The highlight for us, though, was getting a chance to wander through the train cars themselves. Despite seats still wrapped in plastic, the enormous vehicles – five times the size of a normal bus – were immensely impressive and a stark contrast with the desert landscape around them (the depot is located just west of the northern Jerusalem satellite community of Pisgat Ze’ev).
Each car consists of five articulated sections and can seat 64 (with a total capacity of 250). There are LCD screens to announce stops and magnetic card readers throughout. 24 cars out of a total of 46 have already been delivered so far.
The Jerusalem light rail has a few features not found in other locations, like France and Spain, where CityPass is operating. The vehicles have to contend with Jerusalem’s notorious hilly terrain. And all the windows have been reinforced to be resistant to stones and Molotov cocktails. A controversial security decision has meant that the light rail travels through the Arab neighborhood of Shuafat…but makes no stops.
Nevertheless, visiting the depot and seeing the cars all in one place gives one the feeling of being in a sci-fi flick: could these state-of-the-art contraptions ever roll through the historic but out of fashion center that represents Israel’s capital?

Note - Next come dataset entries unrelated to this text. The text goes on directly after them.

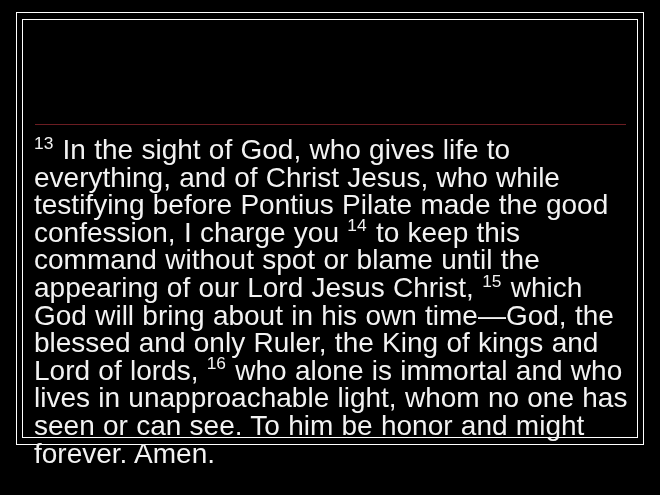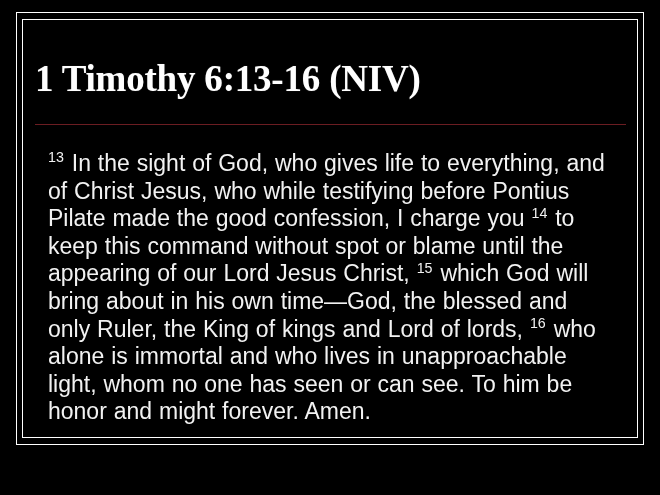"1 Timothy 6:13-16 (NIV)" div.title-block { html: <div> <h1>1 Timothy 6:13-16 (NIV)</h1> </div> -> none }
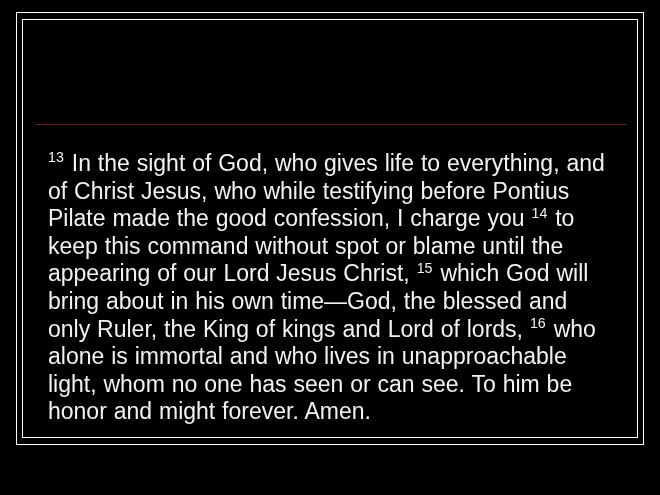"13 In the sight of" .scripture { font-size: 23px -> 28px; margin: 16px -> 2px }
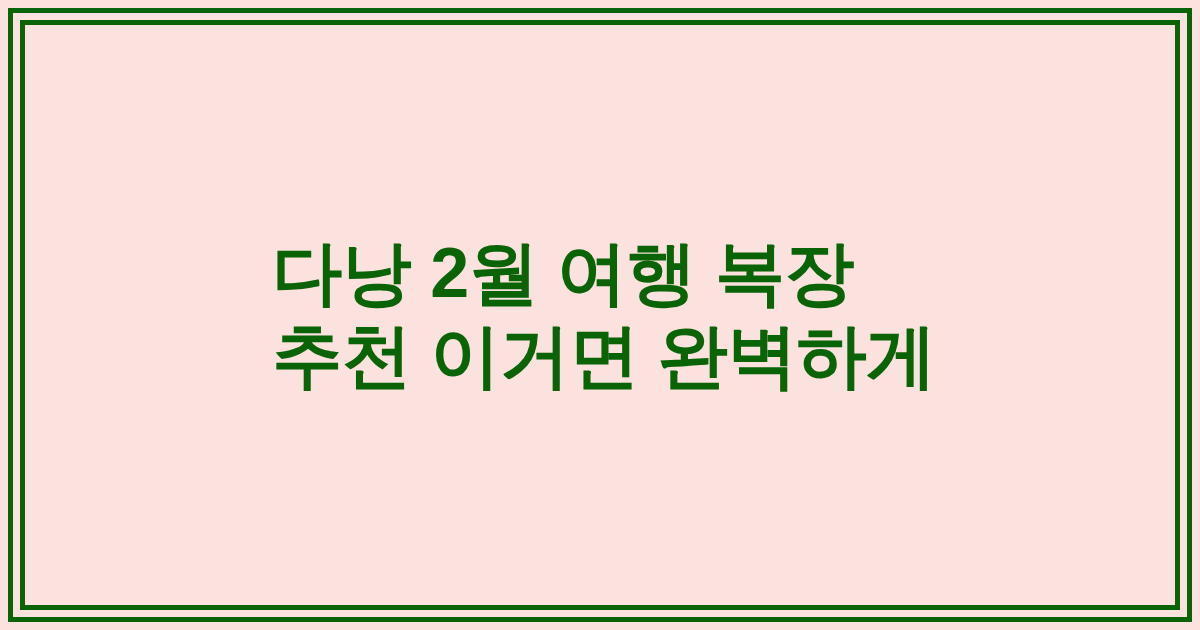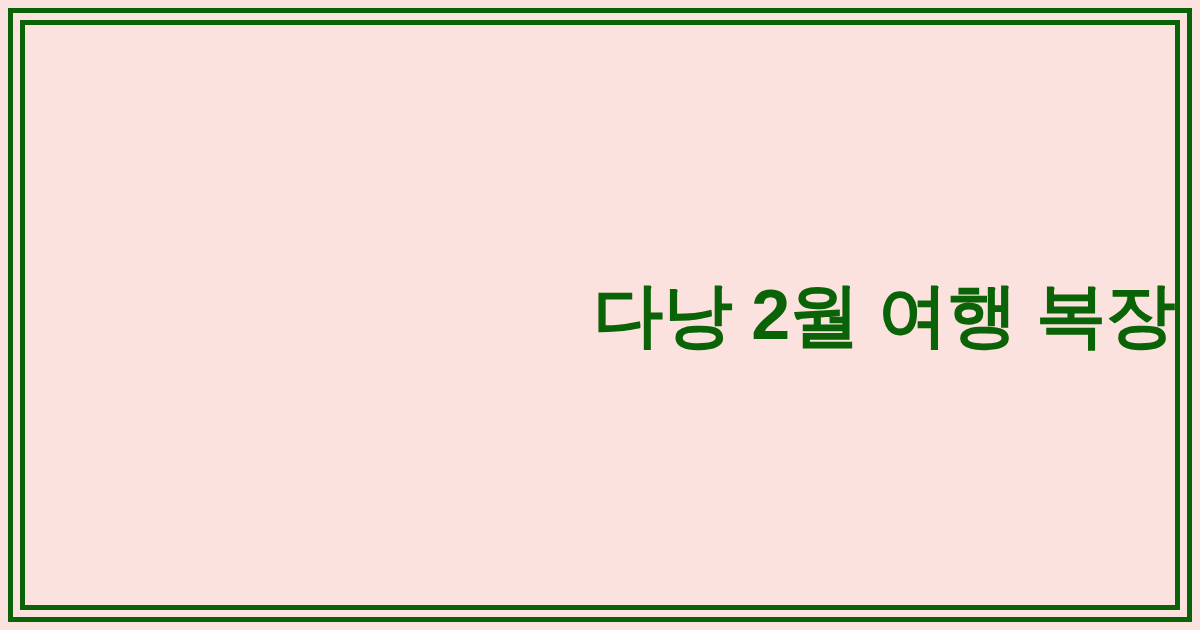"다낭 2월 여행 복장" .content { justify-content: flex-end -> center }
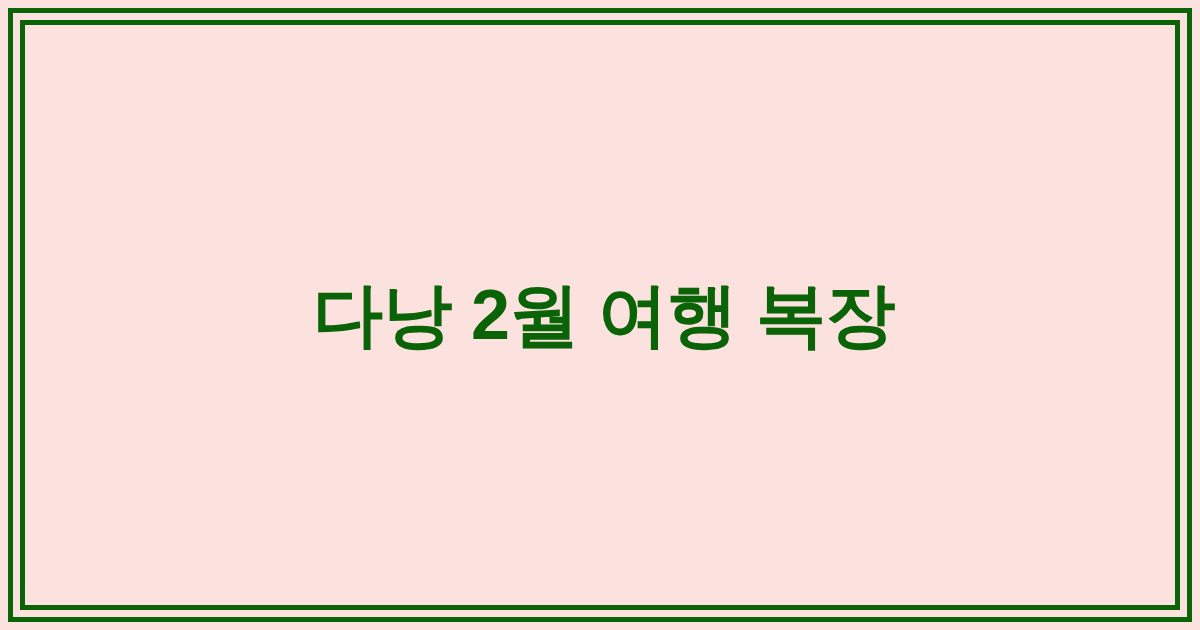"추천 이거면 완벽하게" span.title-line { html: none -> <span>추천 이거면 완벽하게</span> }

But that’s just the point.
Jerusalem used to have a more vibrant downtown. But in recent years, many of its more upscale shops have relocated to the Malcha Mall and tourists now flock to the Emek Refaim area. Much of the town center has been reduced to a sad medley of hole-in-the-wall shops selling cheap shmatas and rowdy teenagers who haunt the night hours.
That’s why I’m so enthusiastic about the light rail. Upon its completion, Jaffa Road will turn into a pedestrian-only walkway with the new fangled trolleys running down its center.
Freed from the narrow sidewalks and never-ending traffic, the street will experience a resurgence. Already you can see a row of new cafes in the space of a few blocks, flanked by my favorite The Coffee Bean and Tea Leaf (the only branch in Jerusalem). A European-style walker-friendly promenade is just the ticket for revitalizing Jerusalem’s core.
Getting there may not be so easy.
Jaffa Road is in the process of being dug up. Large swaths are currently blocked off entirely. Buses have been diverted to adjacent Nevi’im Street which is much too congested to handle the flow. Construction has been painfully slow, leading mayor-elect Nir Barkat to call for the entire project to be stopped and be replaced by high-speed buses.
I’ve already lived through this once. When I was growing up in the San Francisco Bay Area, the City’s main artery, Market Street, was dug up for nearly a decade during the building of the BART subway. Businesses folded and Market Street was off-limits for private cars and buses alike.
Eventually, construction was completed and the street now boasts a range of trendy shopping and entertainment facilities. The subway brings in visitors from all over the Bay Area, conveniently and quickly. No one discounts BART’s effectiveness today.
The same will undoubtedly be true for Jerusalem.
A project as grand and complex as Jerusalem’s light rail system has never been attempted before in Israel (the high speed train between Jerusalem and Tel Aviv may eventually top it, if it doesn’t get derailed for the umpteenth time). After a peek at the vehicles that will, hopefully no later than 2010, rattle through town, I remain an enthusiastic supporter.